To produce a sense–decide–respond loop in an origami bit, there is a need for materials that can respond to external stimuli and harvest energy to write and erase the mechanical memory. The field of responsive soft materials provides a suite of materials capable of harvesting energy from the environment and transducing environmental signals into mechanical responses. A wide variety of materials have been developed that respond to a range of stimuli such as heat, light, magnetism, and humidity (28, 29). In this work, we use a humidity responsive polymer, poly(3,4-ethylenedioxythiophene) polystyrene sulfonate (PEDOT:PSS) as a prototype responsive soft material. PEDOT:PSS is a conductive polymer commonly used in flexible and organic electronics. PEDOT:PSS transduces a relative humidity (RH) change into a mechanical response. Upon absorption and desorption of water vapor, PEDOT:PSS will swell and shrink, generating up to 4% strain (30). The conductivity and hygromechanical response of PEDOT:PSS provides a route to interface between mechanologic distributed throughout the structure of a soft robot and conventional electronic controls. The mechanical response of a composite of 24-μm-thick PEDOT:PSS on a 40-μm-thick PP film follows bilayer bending mechanics, as predicted by Timoshenko (31) (SI Appendix, Supplemental Note 1), indicating that continuum approximations will be sufficient to predict the motion of origami structures with distributed PEDOT:PSS transducers.

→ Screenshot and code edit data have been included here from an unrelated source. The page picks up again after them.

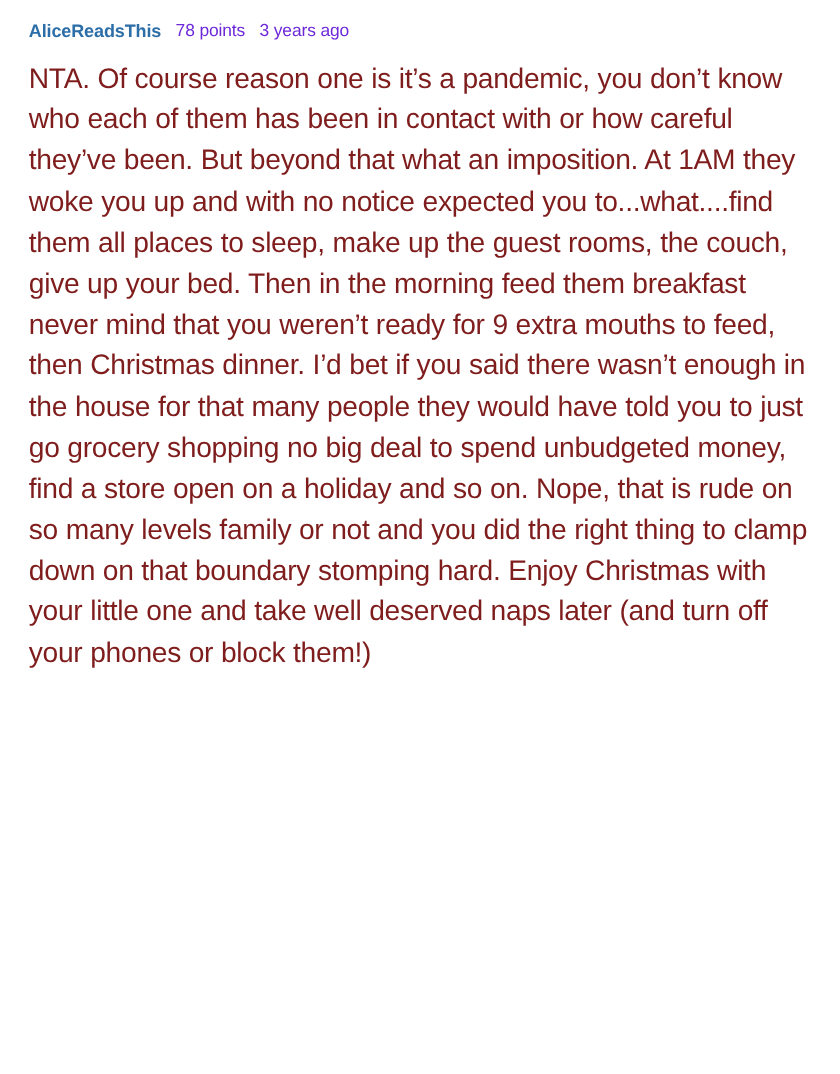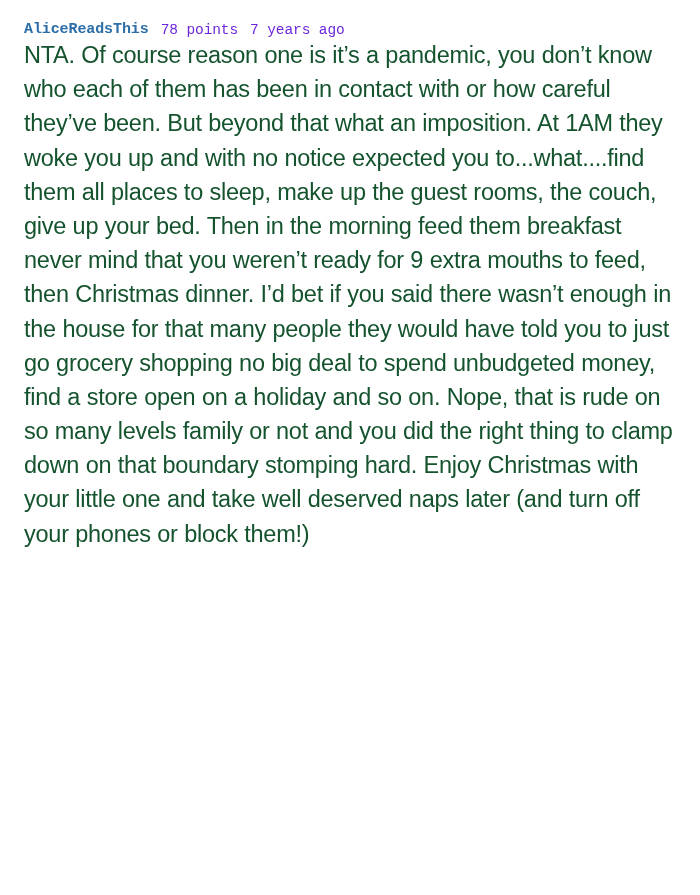--- a/index.html
+++ b/index.html
@@ -16,52 +16,51 @@
   }
   .comment {
     box-sizing: border-box;
     width: 700px;
     height: 895px;
     padding: 18px 22px 0 24px;
     background: #ffffff;
   }
   .comment-header {
     display: flex;
-    align-items: flex-end;
+    align-items: flex-start;
     gap: 12px;
-    margin-bottom: 0;
+    margin-bottom: 10px;
     height: 20px;
-    font-family: Liberation Mono, monospace;
   }
   .author {
     font-size: 15px;
     font-weight: bold;
     color: #2c6ea8;
     letter-spacing: -0.1px;
   }
   .meta {
     font-size: 14.5px;
     color: #6d28d9;
     letter-spacing: -0.1px;
   }
   .comment-body {
     font-size: 23.5px;
     line-height: 1.455;
-    color: #14532d;
+    color: #7f1d1d;
     letter-spacing: -0.25px;
     word-spacing: 0.2px;
     white-space: pre-wrap;
   }
 </style>
 </head>
 <body>
 
 <div class="comment">
 
   <div class="comment-header">
     <span class="author">AliceReadsThis</span>
     <span class="meta">78 points</span>
-    <span class="meta">7 years ago</span>
+    <span class="meta">3 years ago</span>
   </div>
 
   <div class="comment-body">NTA. Of course reason one is it’s a pandemic, you don’t know who each of them has been in contact with or how careful they’ve been. But beyond that what an imposition. At 1AM they woke you up and with no notice expected you to...what....find them all places to sleep, make up the guest rooms, the couch, give up your bed. Then in the morning feed them breakfast never mind that you weren’t ready for 9 extra mouths to feed, then Christmas dinner. I’d bet if you said there wasn’t enough in the house for that many people they would have told you to just go grocery shopping no big deal to spend unbudgeted money, find a store open on a holiday and so on. Nope, that is rude on so many levels family or not and you did the right thing to clamp down on that boundary stomping hard. Enjoy Christmas with your little one and take well deserved naps later (and turn off your phones or block them!)</div>
 
 </div>
 
 </body></html>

We demonstrate environmental responsivity and energy harvesting, mechanical state change, and fidelity of our nonlinear truss model in Fig. 2. Placing PEDOT:PSS transducers at the fold lines allows for validation of our origami model using a different loading condition than was used for calibration in Fig. 1. Depending on the location of the active material (outside vs. inside of folds), the bending moment applied by the PEDOT:PSS can either open or close the folds. Representative images of the waterbomb are shown in Fig. 2 A–D, during both fold closing (B → A) and fold opening (B → C → D) transitions. Applying distributed bending moments to the fold lines is a unique way to load an origami structure that would be difficult to produce with conventional mechanical testing equipment. As a result, the fold closing and opening reconfigurations demonstrated here have not, to the best of our knowledge, been studied previously. Fig. 2E compares the observed reconfiguration of the structure to our origami model with bending moments applied to the fold lines. Using the stress-free state (B) and the flat state (C) to provide a scaling factor between the humidity-driven experimental structure and our origami model, we see good agreement between the calculated and experimentally observed origami mechanics. After an initial change in the stress-free configuration likely due to plastic deformation in the folds, the structure can undergo this actuation cycle repeatedly, as shown in Fig. 2F.

Fig. 2.

Environmental sensing and actuation of origami. (A–D) Reconfiguration of waterbombs with PEDOT:PSS actuators on the inside (A and B) and outside (C and D) of fold lines. B is the equilibrium configuration which transforms into A, C, or D upon a change in the RH. All images are at the same scale. (E) Change in the height of the vertex as the RH is reduced from an initial value of 85%. Letters indicate where the configurations shown in A–D occur. Squares indicate samples that undergo fold closing and circles indicate samples that undergo fold opening and inversion. Filled and open symbols indicate separate waterbomb samples. The dotted black line is a calculated vertex height using the nonlinear truss model. (F) Cycling of waterbombs between states B and A and states B and D repeatedly. Half cycles are the reconfigured structure, A or D, while whole cycles are the stress-free state, B.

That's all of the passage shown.